• _WHAT IS BEING ASKED_
Look through the records below for the word "shipping". Report how many lines have it, and only that number.
————————
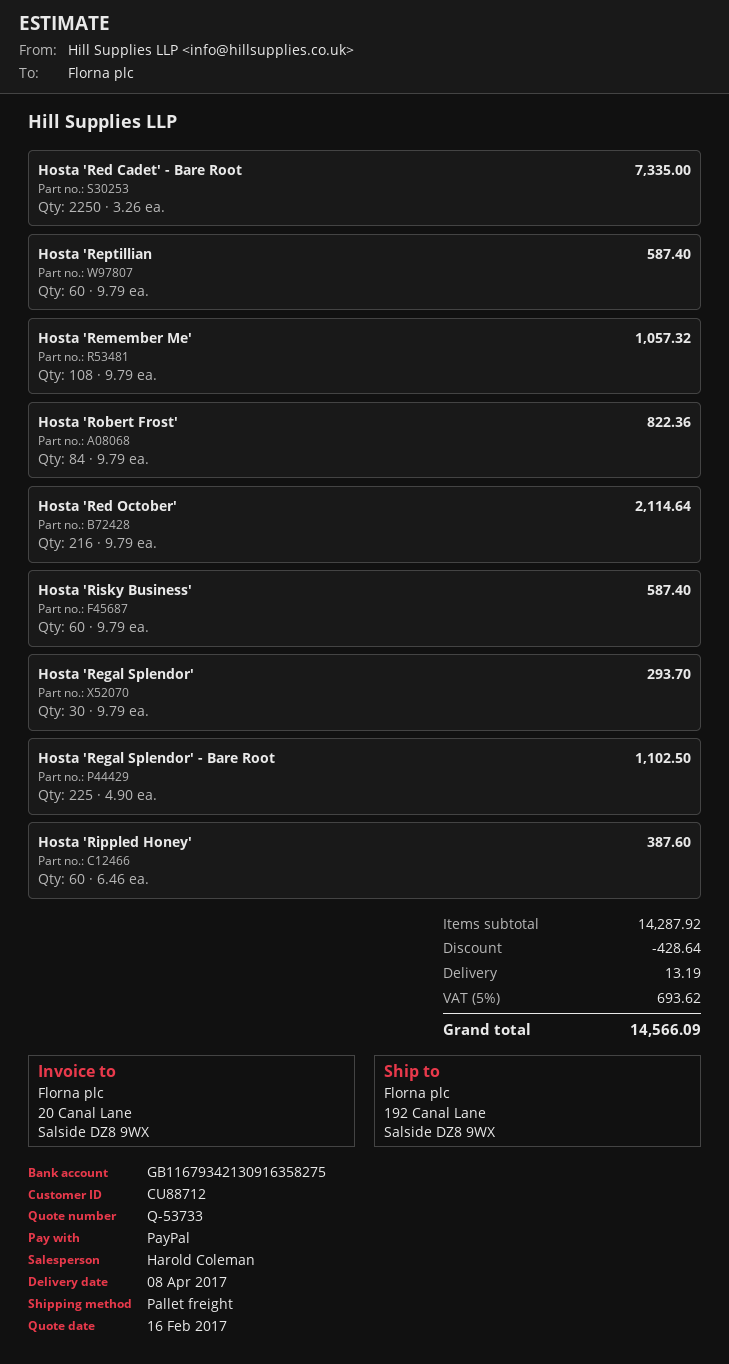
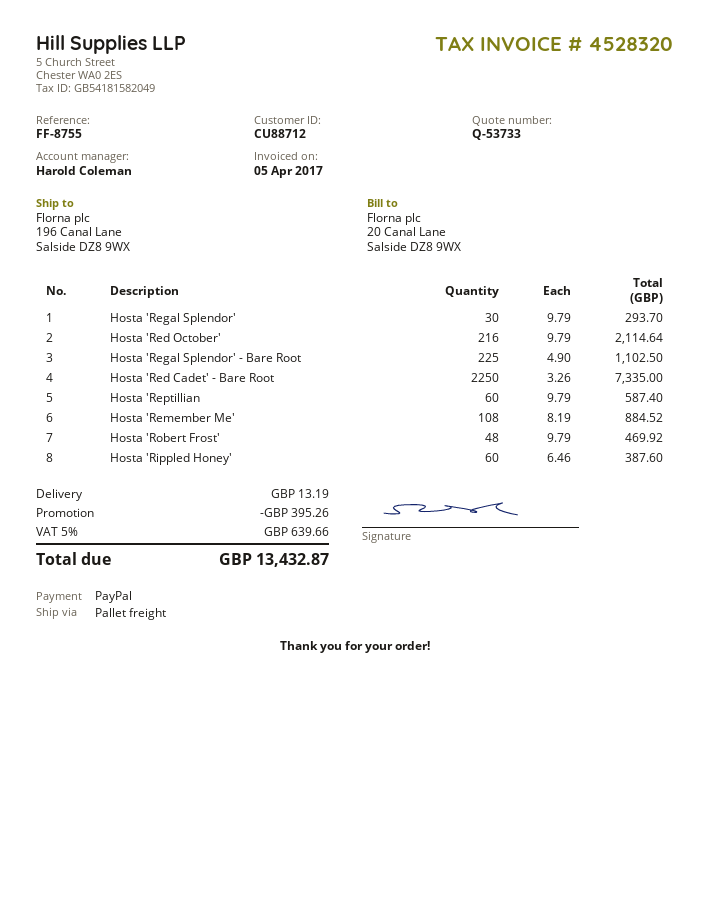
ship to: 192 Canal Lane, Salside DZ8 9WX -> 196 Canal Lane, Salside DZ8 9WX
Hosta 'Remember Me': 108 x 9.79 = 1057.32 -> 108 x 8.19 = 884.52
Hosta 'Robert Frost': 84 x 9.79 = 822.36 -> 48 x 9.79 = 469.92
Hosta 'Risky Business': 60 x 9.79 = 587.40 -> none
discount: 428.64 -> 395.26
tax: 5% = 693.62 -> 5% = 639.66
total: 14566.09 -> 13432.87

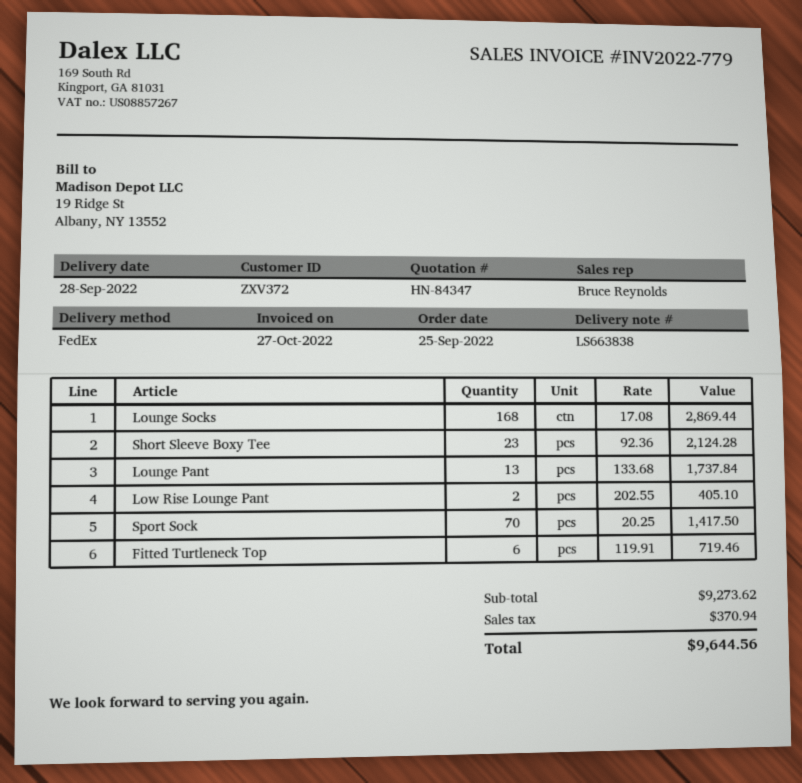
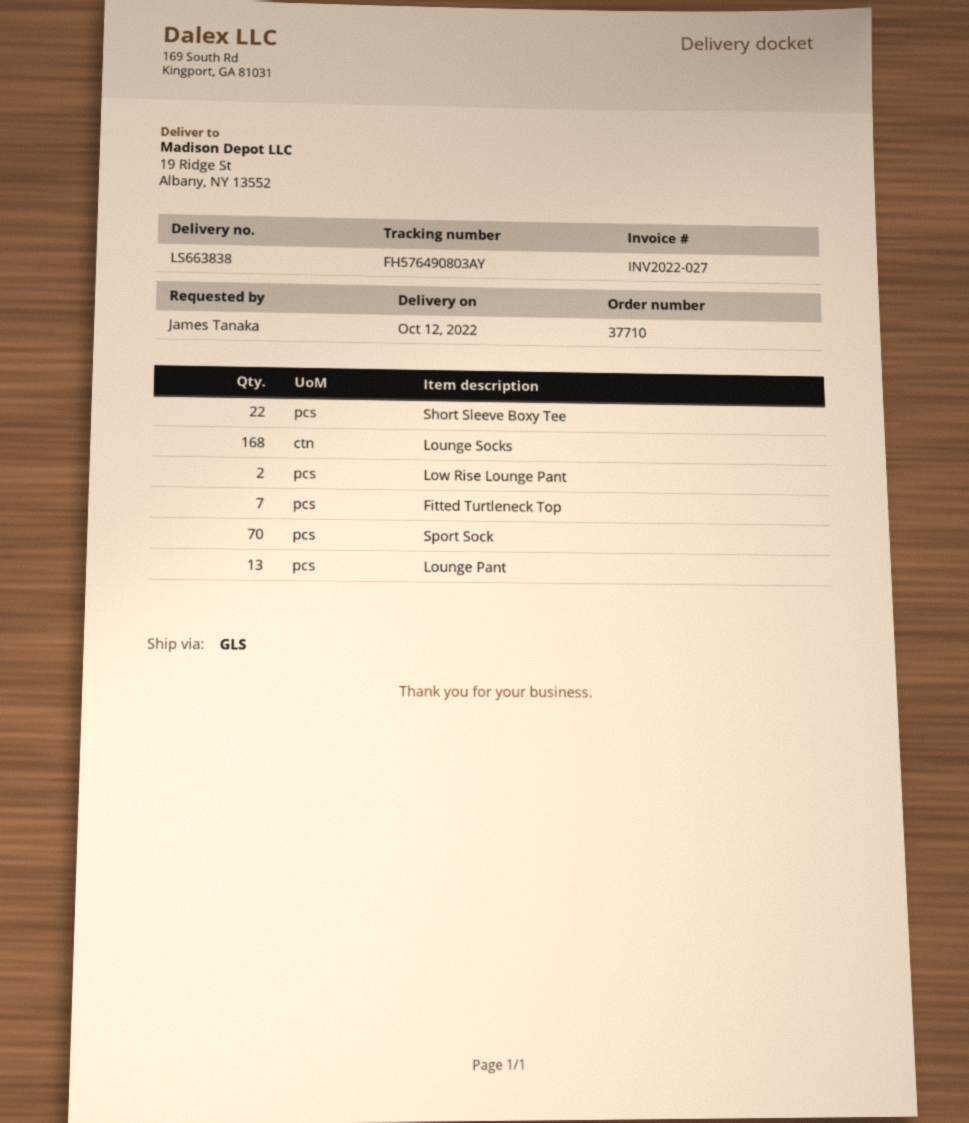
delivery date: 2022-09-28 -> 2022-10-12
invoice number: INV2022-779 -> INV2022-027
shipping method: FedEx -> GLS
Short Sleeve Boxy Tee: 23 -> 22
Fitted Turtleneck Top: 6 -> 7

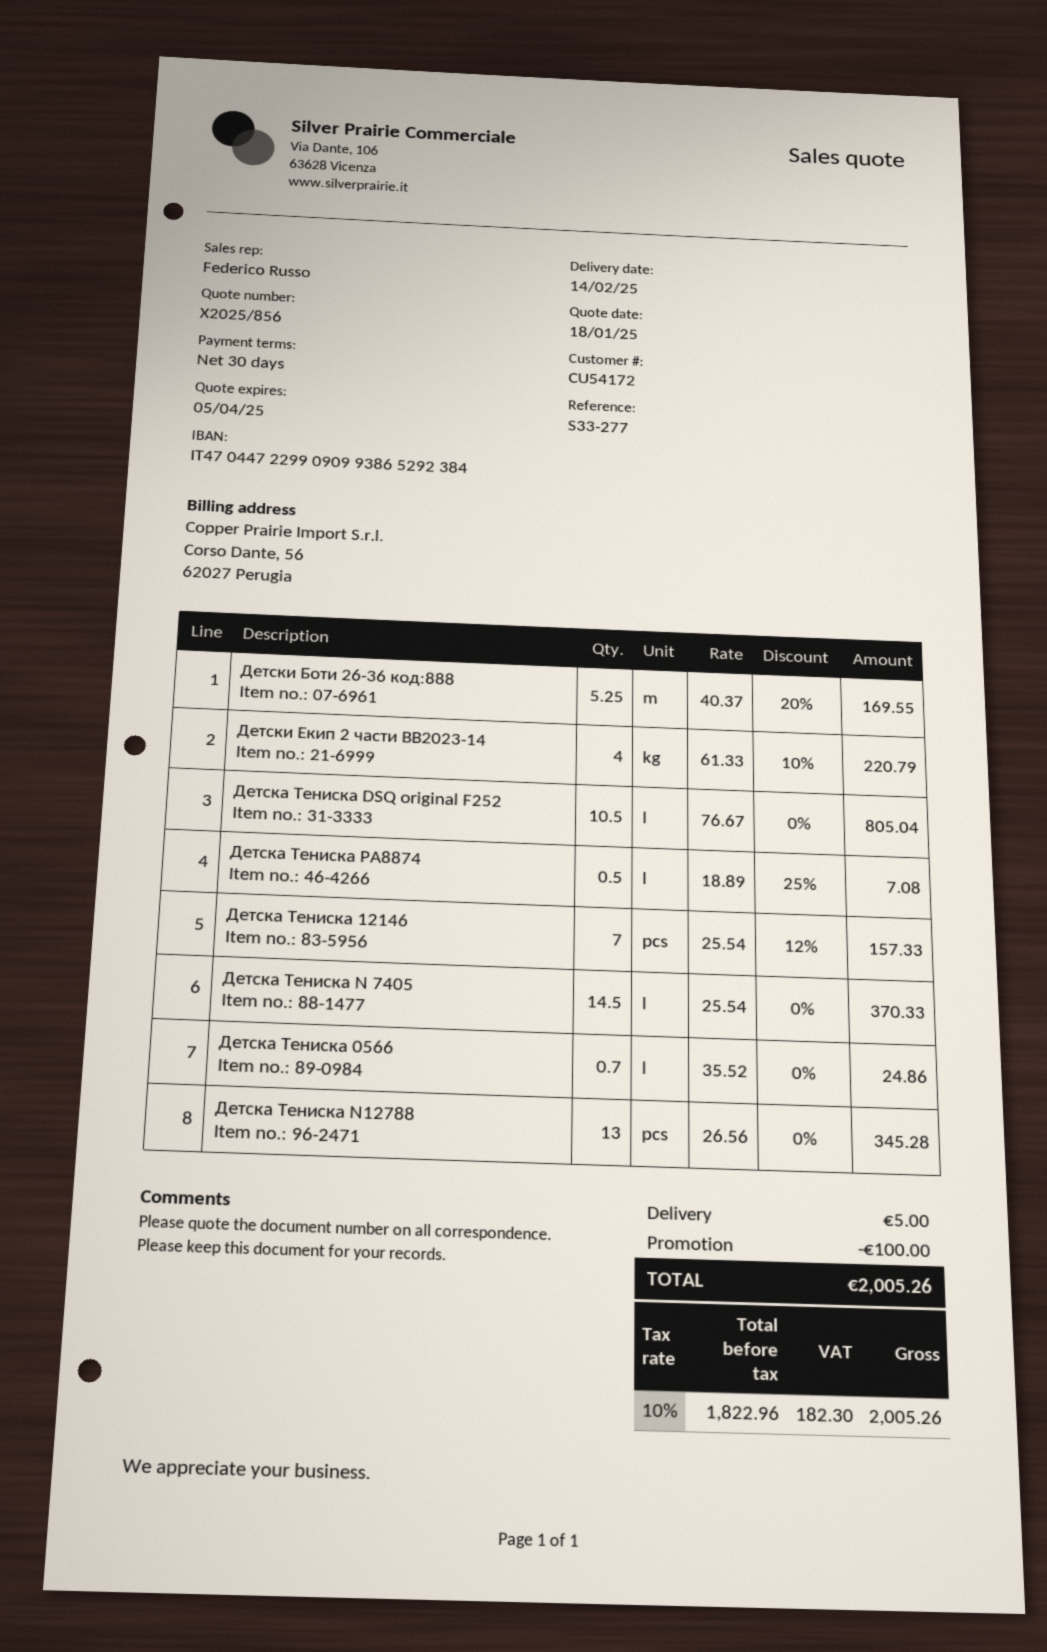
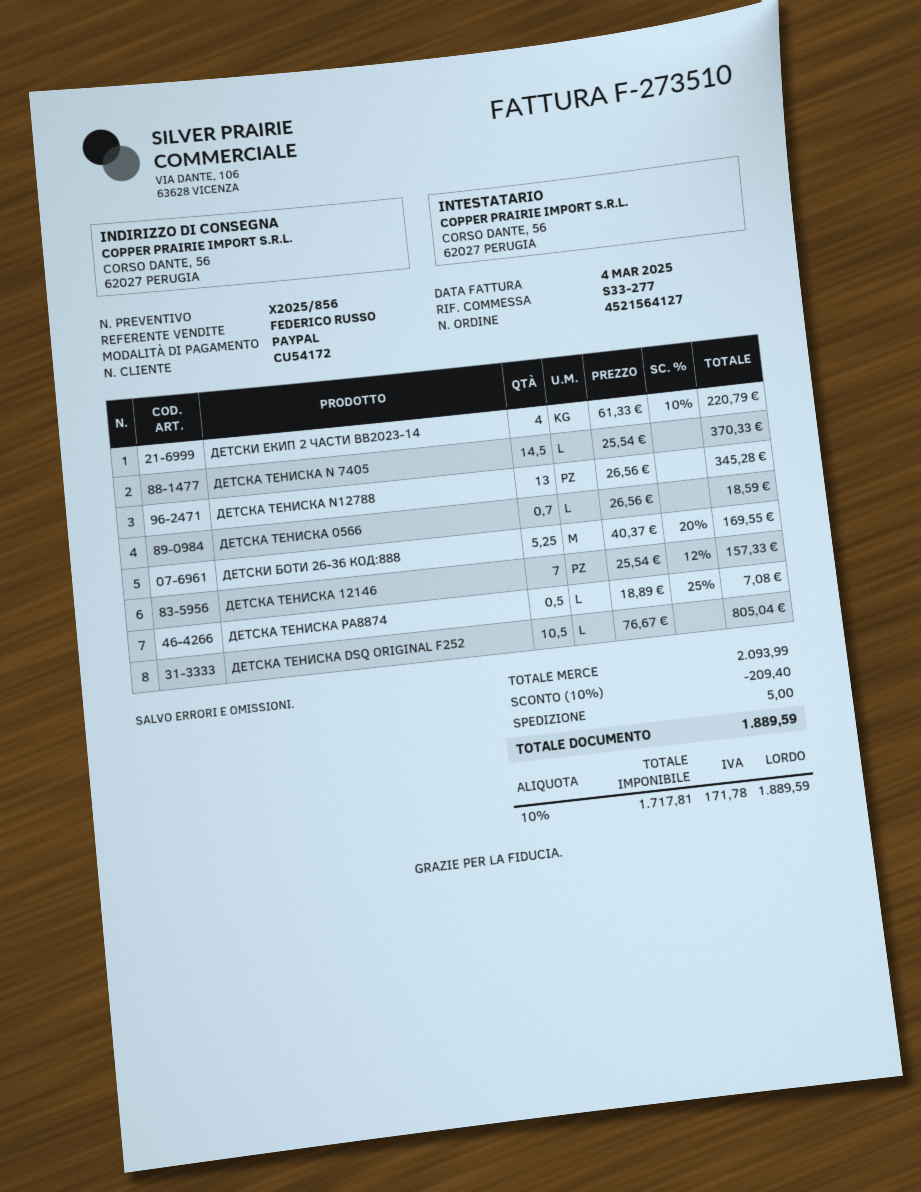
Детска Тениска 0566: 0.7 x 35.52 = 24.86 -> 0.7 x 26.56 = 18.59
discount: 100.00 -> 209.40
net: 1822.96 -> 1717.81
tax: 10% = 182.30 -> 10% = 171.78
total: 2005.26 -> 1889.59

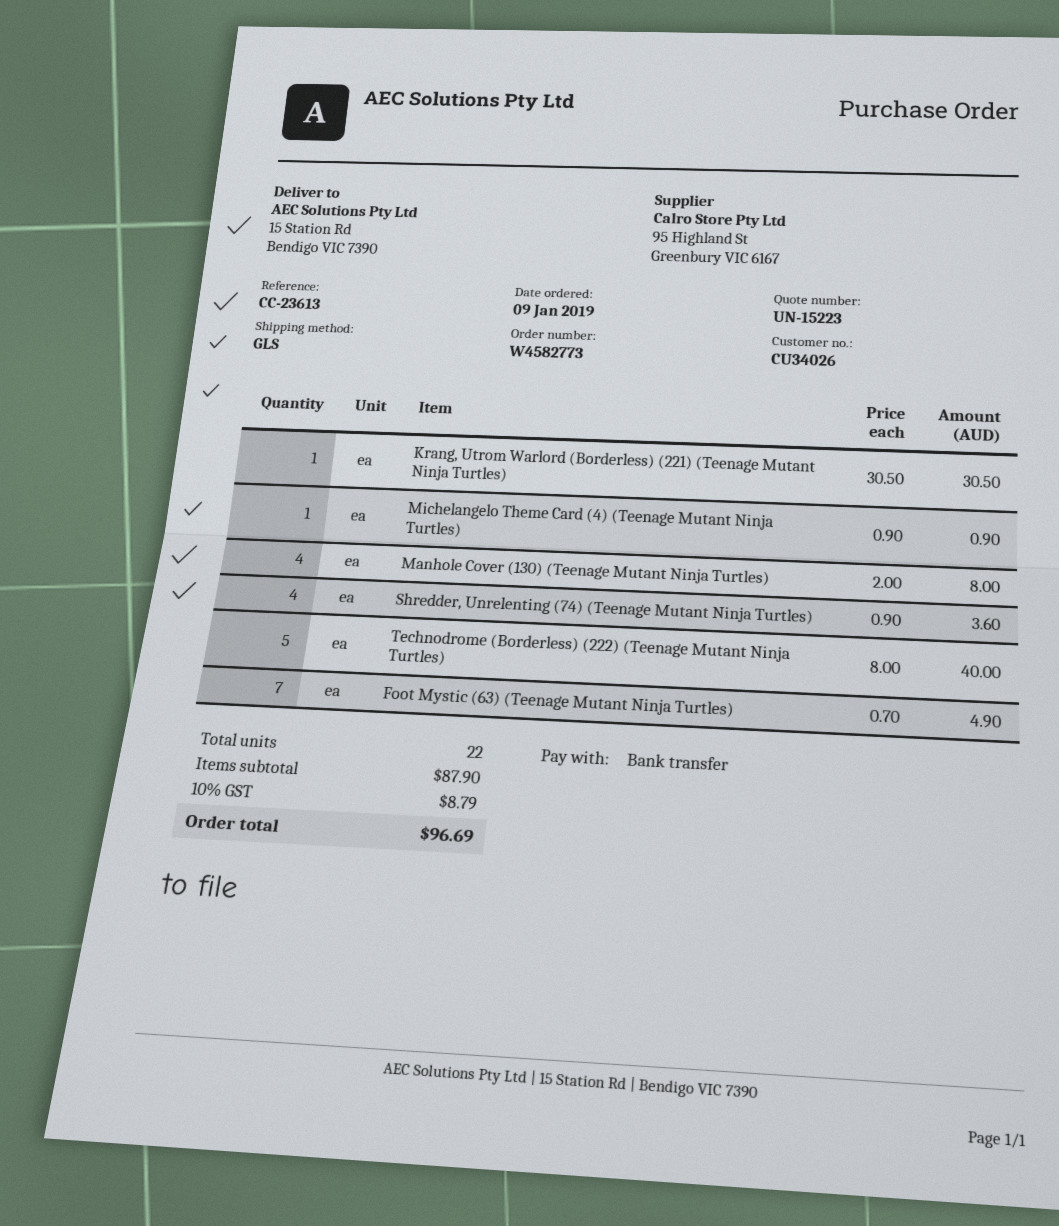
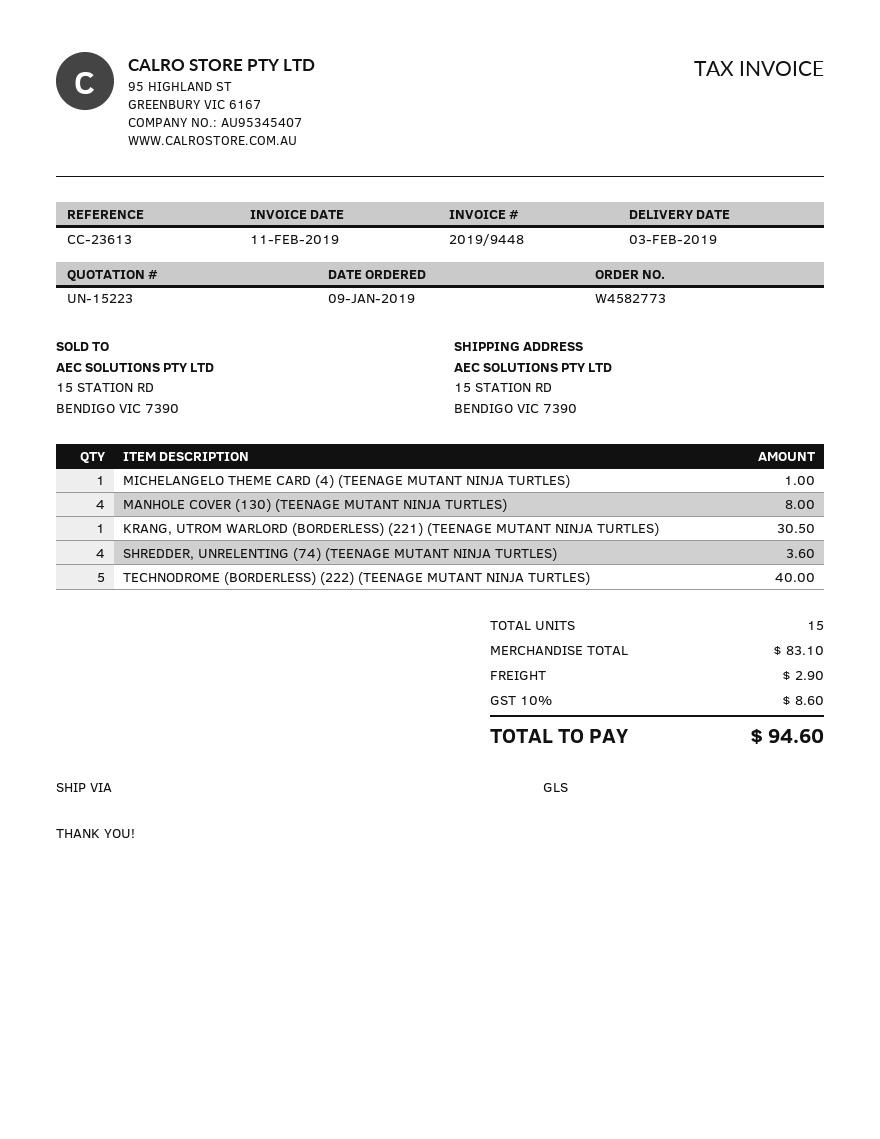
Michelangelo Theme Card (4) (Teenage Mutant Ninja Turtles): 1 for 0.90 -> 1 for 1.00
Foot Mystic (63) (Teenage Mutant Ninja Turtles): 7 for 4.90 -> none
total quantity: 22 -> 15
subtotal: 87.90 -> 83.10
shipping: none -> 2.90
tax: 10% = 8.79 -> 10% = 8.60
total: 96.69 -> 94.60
————————
• _TASK OUTPUT_
2